By Times wires and staff report

© St. Petersburg Times, published April 21, 2002

TALLADEGA, Ala. -- A spectacular 29-car crash on Lap 14 reduced Saturday's Aaron's 312 Busch Grand National race to something resembling a midweek test session at Talladega Superspeedway.

TALLADEGA, Ala. -- A spectacular 29-car crash on Lap 14 reduced Saturday's Aaron's 312 Busch Grand National race to something resembling a midweek test session at Talladega Superspeedway.

Three cars finished on the lead lap.

Jason Keller beat Stacy Compton by .163 seconds, with Tim Fedewa a distant third on the 2.66-mile track. Of the 43 cars that started, 21 were running at the finish.

The race was red-flagged for 40 minutes.

"I'm sure it was pretty boring out there for the spectators," said Keller, driver of the No. 57 Ford, who picked up his second win and fifth top five in the season's eighth race. "A three-car pack and not a whole lot of cars on the racetrack, that's really different."
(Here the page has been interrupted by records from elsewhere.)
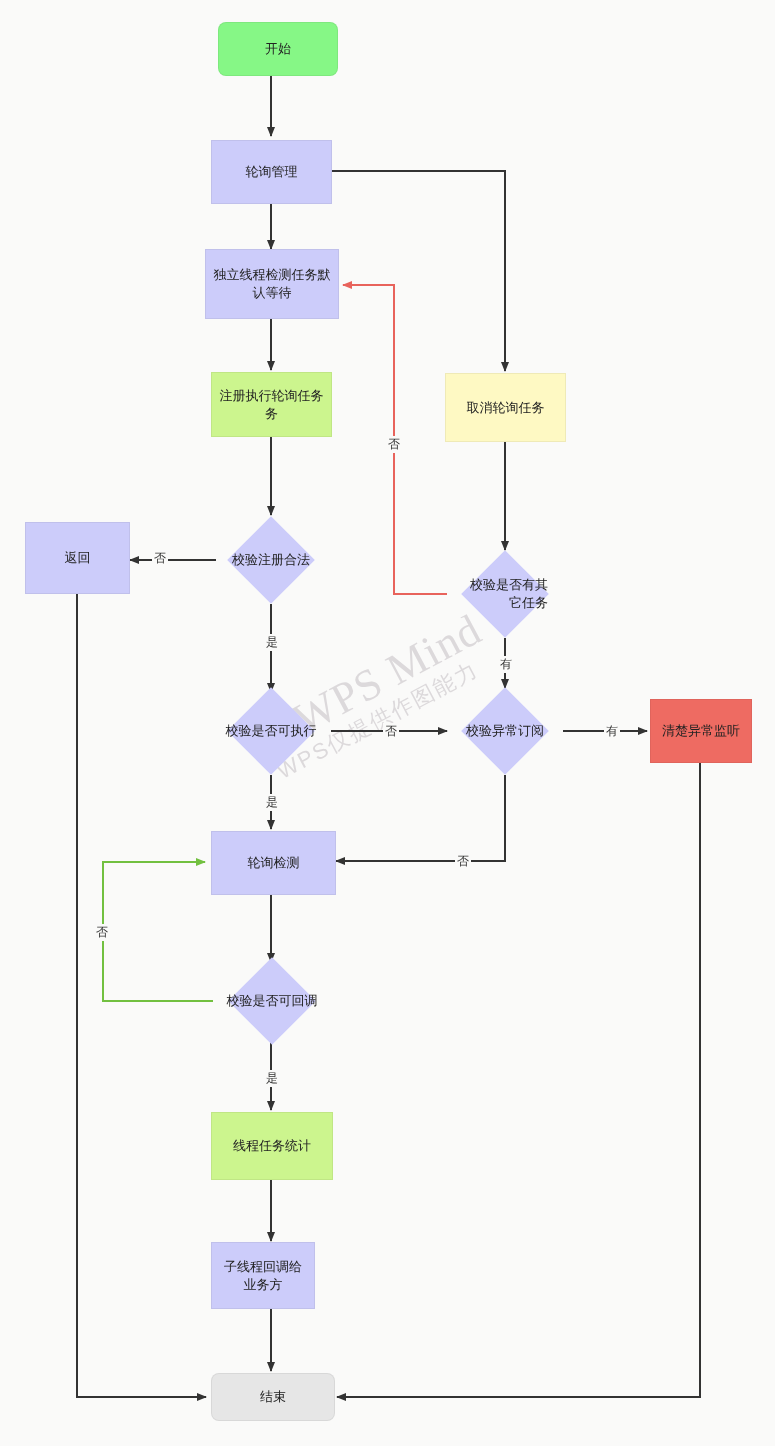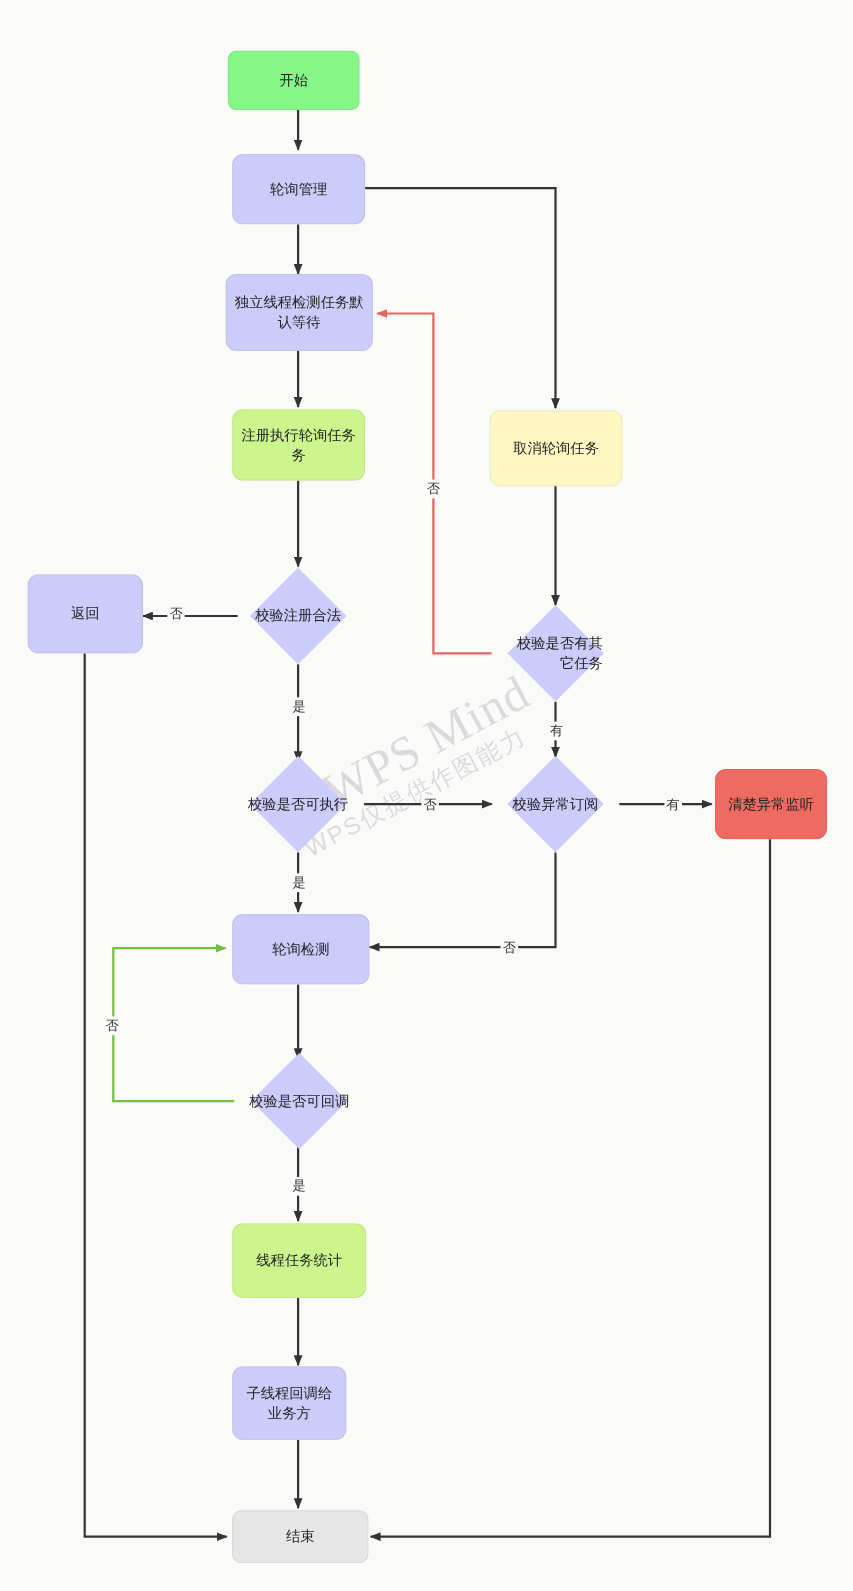--- a/index.html
+++ b/index.html
@@ -8,21 +8,20 @@
     width:775px;height:1446px;overflow:hidden;position:relative;
   }
   #stage{position:relative;width:775px;height:1446px;background:#fafaf9;}
   svg#edges{position:absolute;left:0;top:0;width:775px;height:1446px;}
   .node{
     position:absolute;box-sizing:border-box;
     display:flex;align-items:center;justify-content:center;
     text-align:center;line-height:1.35;
     font-size:13px;color:#222;
     padding:2px 6px;
-    border-radius:10px;
   }
   .rect{border:1px solid rgba(0,0,0,.06);}
   .rounded{border-radius:8px;}
   .n-purple{background:#ccccfa;}
   .n-green{background:#86f786;}
   .n-lgreen{background:#ccf58e;}
   .n-orange{background:#f5b островов;}
   .n-orange{background:#fef9c3;}
   .n-red{background:#ee6b62;}
   .n-gray{background:#e6e6e6;}
@@ -110,21 +109,21 @@
 
     <g fill="none" stroke="#e8635c" stroke-width="2" marker-end="url(#ahr)">
       <path d="M447,594 L394,594 L394,285 L343,285"></path>
     </g>
 
     <g fill="none" stroke="#72c040" stroke-width="2" marker-end="url(#ahg)">
       <path d="M213,1001 L103,1001 L103,862 L205,862"></path>
     </g>
   </svg>
 
-  <div class="node rect rounded n-green" style="left:207px;top:22px;width:120px;height:54px;margin-top:24px;">开始</div>
+  <div class="node rect rounded n-green" style="left:218px;top:22px;width:120px;height:54px;">开始</div>
 
   <div class="node rect n-purple" style="left:211px;top:140px;width:121px;height:64px;">轮询管理</div>
 
   <div class="node rect n-purple" style="left:205px;top:249px;width:134px;height:70px;">独立线程检测任务默认等待</div>
 
   <div class="node rect n-lgreen" style="left:211px;top:372px;width:121px;height:65px;">注册执行轮询任务务</div>
 
   <div class="node rect n-orange" style="left:445px;top:373px;width:121px;height:69px;">取消轮询任务</div>
 
   <div class="node rect n-purple" style="left:25px;top:522px;width:105px;height:72px;">返回</div>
No one was seriously hurt in the wreck that claimed 16 cars and left 13 more with at least some damage. The only injury: Mike Harmon got two stitches in his tongue.
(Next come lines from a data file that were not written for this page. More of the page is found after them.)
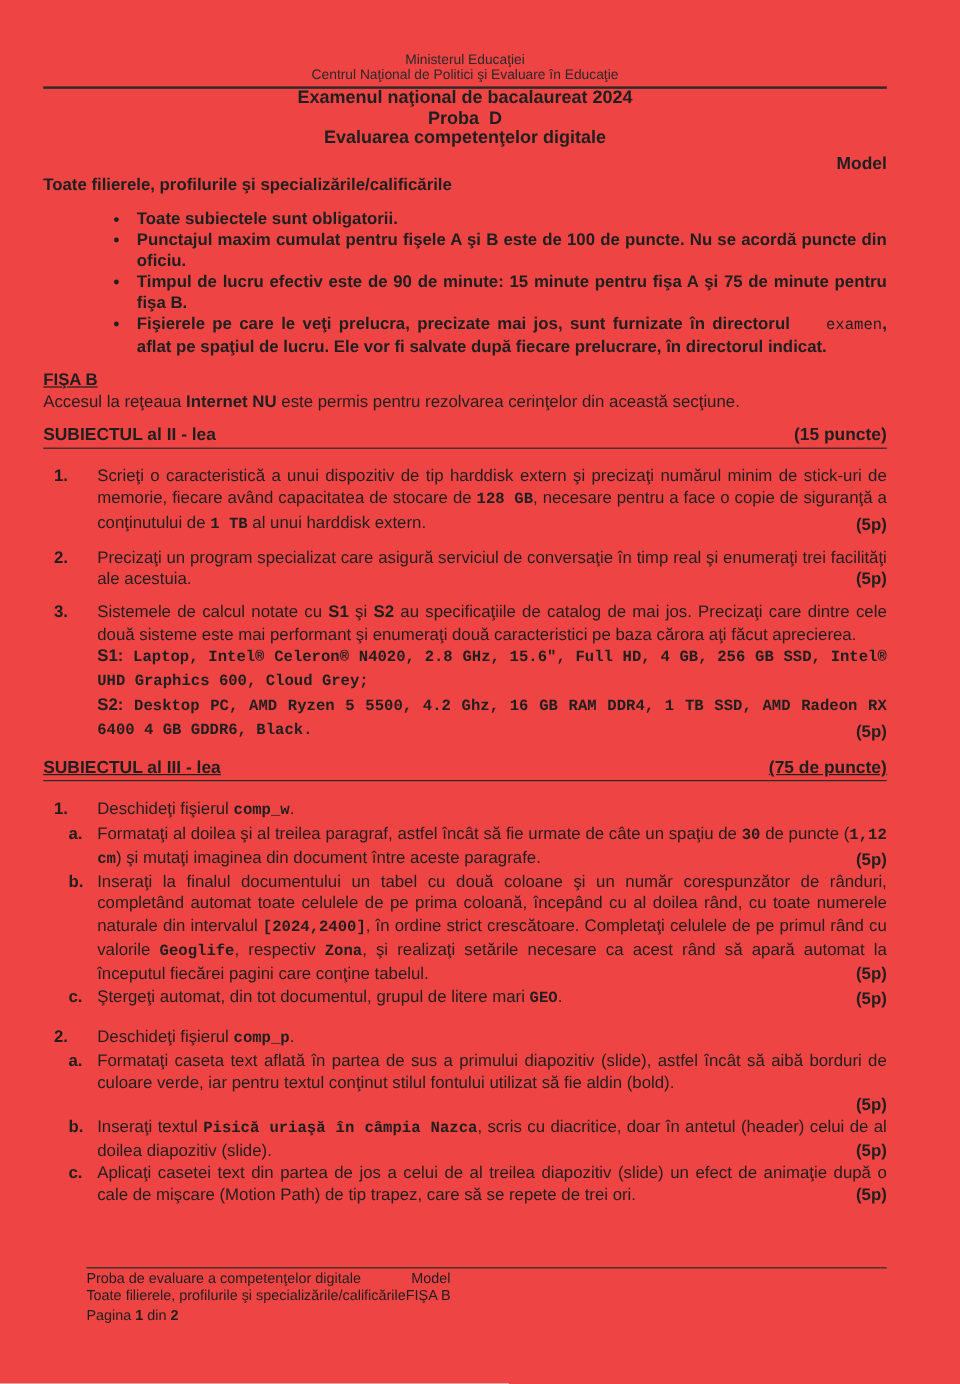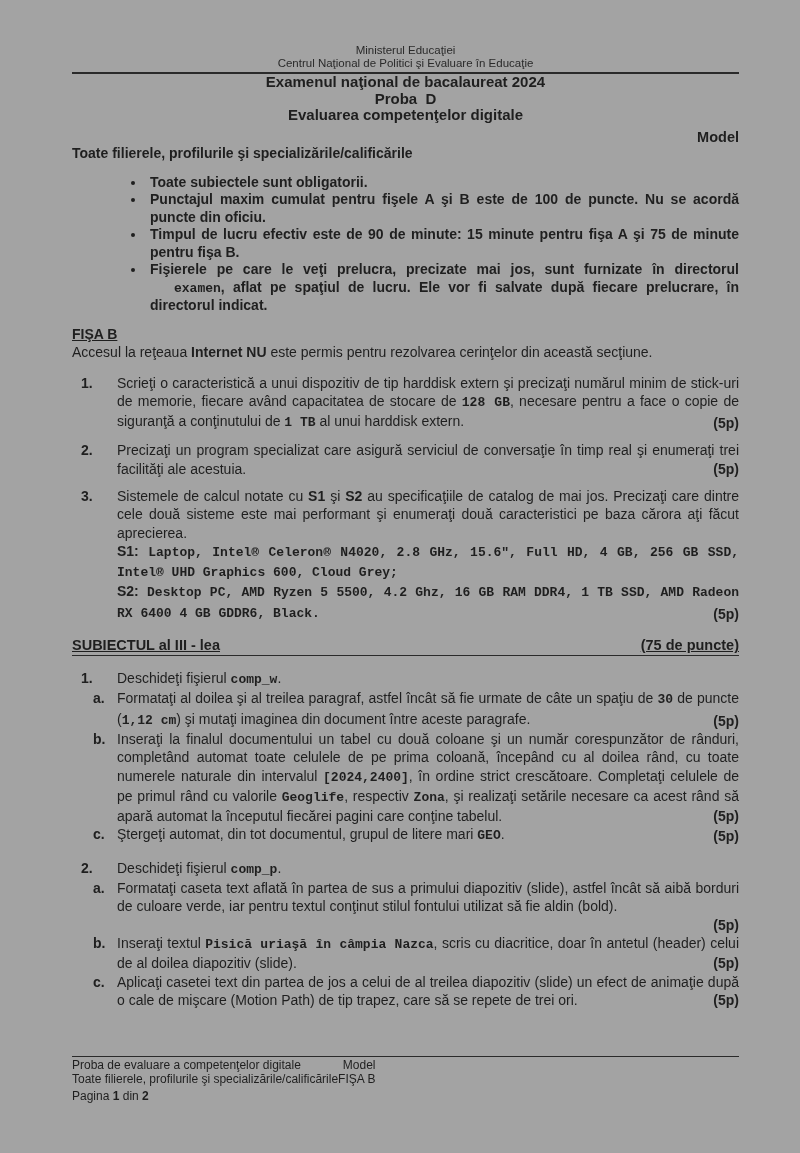--- a/index.html
+++ b/index.html
@@ -1,25 +1,25 @@
 <!DOCTYPE html>
 <html lang="ro"><head>
 <meta charset="utf-8">
 <style>
   html,body { margin:0; padding:0; background:#e8e8e8; }
   .page {
     position:relative;
     width:800px; height:1153px;
     margin:0 auto;
-    background:#a3a3a3;
+    background:#ef4444;
     color:#1f1f1f;
     font-family:"Liberation Sans", sans-serif;
     font-size:14px;
     box-sizing:border-box;
-    padding:44px 61px 0 72px;
+    padding:44px 61px 0 36px;
     overflow:hidden;
   }
   .center { text-align:center; }
   .hdr-small { font-size:11.5px; line-height:13px; color:#2a2a2a; }
   .hdr-rule { border-bottom:2px solid #2a2a2a; margin-top:2px; }
   .hdr-bold { font-weight:bold; font-size:15px; line-height:16.5px; }
   .t1 { }
   .model-line { text-align:right; font-weight:bold; font-size:14.5px; margin-top:6px; line-height:15px; }
   .filiere { font-weight:bold; font-size:14px; margin-top:1px; line-height:15px; }
 
@@ -46,21 +46,21 @@
   .q-row + .q-row.numbered, .q-block .q-row + .q-row.spaced { margin-top:9px; }
   .q-num { flex:none; width:45px; font-weight:bold; padding-left:9px; box-sizing:border-box; line-height:18.3px; }
   .q-num.letter { padding-left:21px; }
   .q-text { flex:1; text-align:justify; position:relative; line-height:18.3px; }
   .points { position:absolute; right:0; bottom:0; font-weight:bold; background:transparent; }
   .points-line { text-align:right; font-weight:bold; line-height:18.3px; }
 
   .rt { }
   .rb { font-weight:bold; }
   .rm { font-family:"Liberation Mono", monospace; font-weight:bold; font-size:13px; }
-  .rmr { font-family:"Liberation Mono", monospace; font-weight:bold; font-size:13px;margin-left:24px; }
+  .rmr { font-family:"Liberation Mono", monospace; font-weight:normal; font-size:13px;margin-left:24px; }
 
   .footer { position:absolute; left:72px; right:61px; top:1056px; }
   .footer-rule { border-bottom:1.8px solid #2a2a2a; }
   .footer-cols { display:flex; font-size:12px; line-height:13.5px; margin-top:2px; }
   .footer-col.right { text-align:right; }
   .footer-page { text-align:left; font-size:12px; margin-top:3px; line-height:14px; }
 </style>
 </head>
 <body>
 
@@ -80,20 +80,24 @@
   <ul class="notes" id="notes">
       <li><span class="rt">Toate subiectele sunt obligatorii.</span></li>
       <li><span class="rt">Punctajul maxim cumulat pentru fişele A şi B este de 100 de puncte. Nu se acordă puncte din oficiu.</span></li>
       <li><span class="rt">Timpul de lucru efectiv este de 90 de minute: 15 minute pentru fişa A şi 75 de minute pentru fişa B.</span></li>
       <li><span class="rt">Fişierele pe care le veţi prelucra, precizate mai jos, sunt furnizate în directorul </span><span class="rmr">examen</span><span class="rt">, aflat pe spaţiul de lucru. Ele vor fi salvate după fiecare prelucrare, în directorul indicat.</span></li>
     </ul>
 
   <div class="fisa-title">FIŞA B</div>
   <div class="fisa-note" id="fisa-note"><span class="rt">Accesul la reţeaua </span><span class="rb">Internet NU</span><span class="rt"> este permis pentru rezolvarea cerinţelor din această secţiune.</span></div>
 
+  <div class="sec-head">
+    <span>SUBIECTUL al II - lea</span>
+    <span>(15 puncte)</span>
+  </div>
   <div class="q-block" id="s2-items">
       <div class="q-row">
         <div class="q-num">1.</div>
         <div class="q-text"><span class="rt">Scrieţi o caracteristică a unui dispozitiv de tip harddisk extern şi precizaţi numărul minim de stick-uri de memorie, fiecare având capacitatea de stocare de </span><span class="rm">128 GB</span><span class="rt">, necesare pentru a face o copie de siguranţă a conţinutului de </span><span class="rm">1 TB</span><span class="rt"> al unui harddisk extern.</span><span class="points">(5p)</span></div>
       </div>
       <div class="q-row numbered">
         <div class="q-num">2.</div>
         <div class="q-text"><span class="rt">Precizaţi un program specializat care asigură serviciul de conversaţie în timp real şi enumeraţi trei facilităţi ale acestuia.</span><span class="points">(5p)</span></div>
       </div>
       <div class="q-row numbered">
Coming off Turn 2, Kenny Wallace pinched rookie Scott Riggs' No. 10 Ford up the track. Riggs got out of the gas and was hit from behind by rookie Shane Hmeil's No. 47 Pontiac, triggering the type of unavoidable multicar pileup drivers dread at restrictor-plate races.

Riggs veered sharply down the track into the passenger side of rookie Johnny Sauter's No. 2 Chevrolet, which flipped, skidded on its roof, flipped and was struck again before coming to a stop. Cars ricocheted in every direction, blocking the track.

Winston Cup regular Michael Waltrip tried to squeeze through in the No. 99 Chevrolet, but said it was raining cars: "I expected the hole to close sooner or later, but I didn't expect it to close from above."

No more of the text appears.